What brought this to mind was studying an apple – large, red, sweet. Of course, apples were not like that when mankind stepped out of the caves. It took a very long process – many, many generations – of patient cross-breeding and waiting for trees to grow before the apple as we now know it was developed. Once that necessarily very slow process of improving agricultural efficiency was accomplished, mankind was well-enough fed to start looking into other things, like mining metals and discovering electricity. Progress accelerated through the 1700s and continued to speed up as our ancestors advanced into the 20th Century – automobiles, airplanes, electronics, space flight.

But then something happened around 1970, and progress began to slow down. Now we learn that productivity (the sine qua non of high living standards) is declining. The quality of education is dropping dramatically, especially at elite institutions. Life spans in some countries are beginning to decline. Political leadership in the Western world is in the toilet. What happened?

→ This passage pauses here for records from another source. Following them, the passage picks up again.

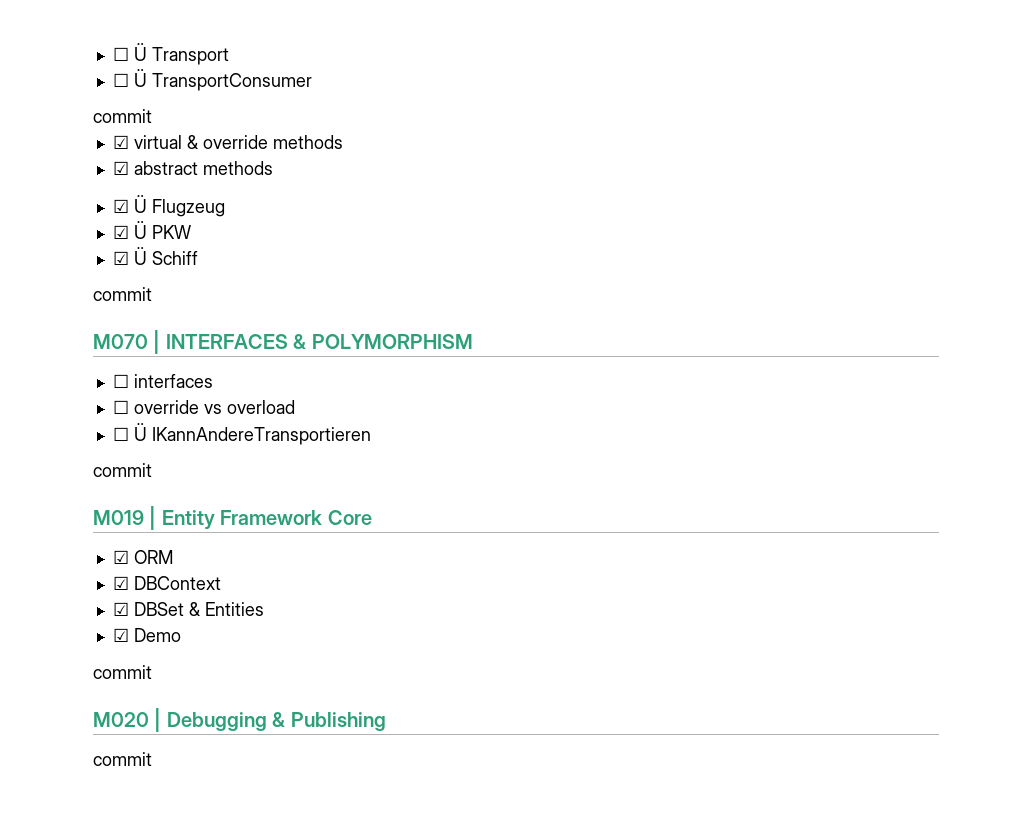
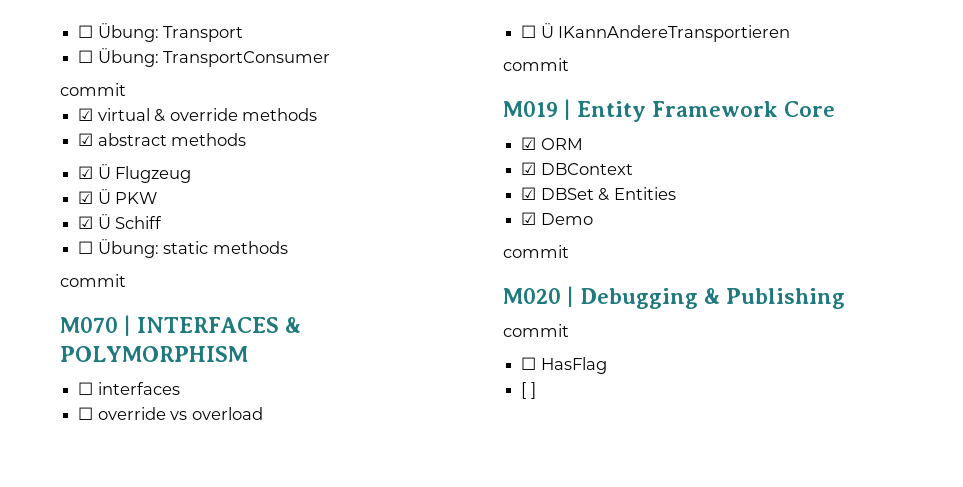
[112,43,147,61] ☐ Ü -> [78,23,159,42] ☐ Übung:
[133,69,147,87] Ü -> [97,48,159,67] Übung:
(198, 258) none -> [78,239,288,258] // ☐ Übung: static methods
(152, 759) none -> [521,357,607,374] [521,382,536,399] // ☐ HasFlag // [ ]

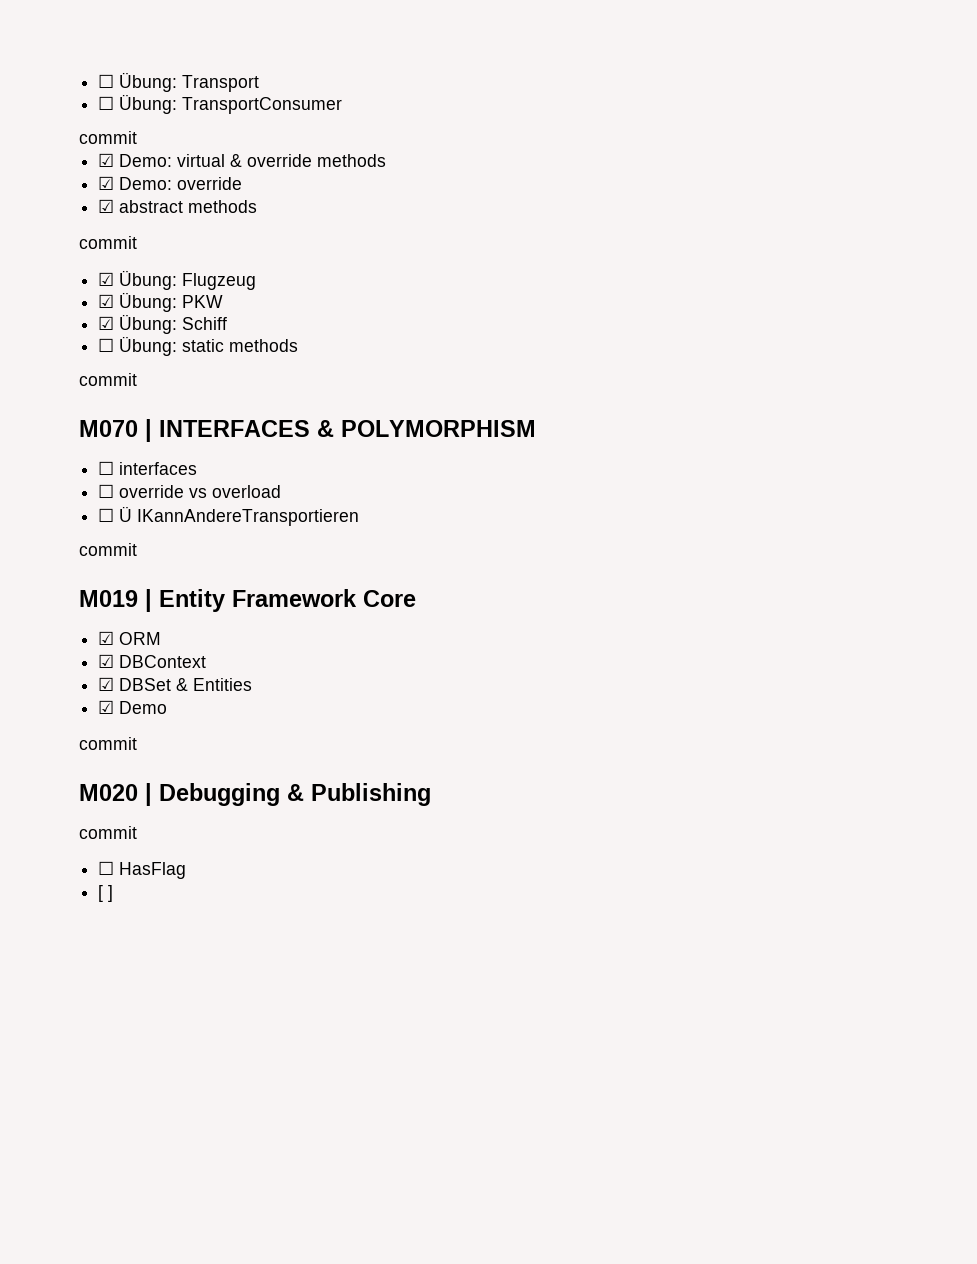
(94, 114) none -> [119,154,173,167] Demo:
(317, 114) none -> [98,176,243,190] // ☑ Demo: override
[78,164,111,179] // ☑ Ü -> [79,236,137,249] [98,270,178,290] // commit // ☑ Übung:
[97,189,111,204] Ü -> [119,292,178,312] Übung:
[97,214,111,229] Ü -> [119,314,178,334] Übung:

That brings us back to Le Chatelier’s Principle – systems resist change. It may be that accelerating human progress creates its own frictional resistance in the form of Big Law (which does not care about justice) and Big Bureaucracy (which does not care about productivity). Perhaps human societies are subject to Le Chatelier’s Principle, just as chemical reactions are. Perhaps we have now reached the progress analog of Terminal Velocity, and all those hopes of accelerating towards a singularity are doomed to be dashed.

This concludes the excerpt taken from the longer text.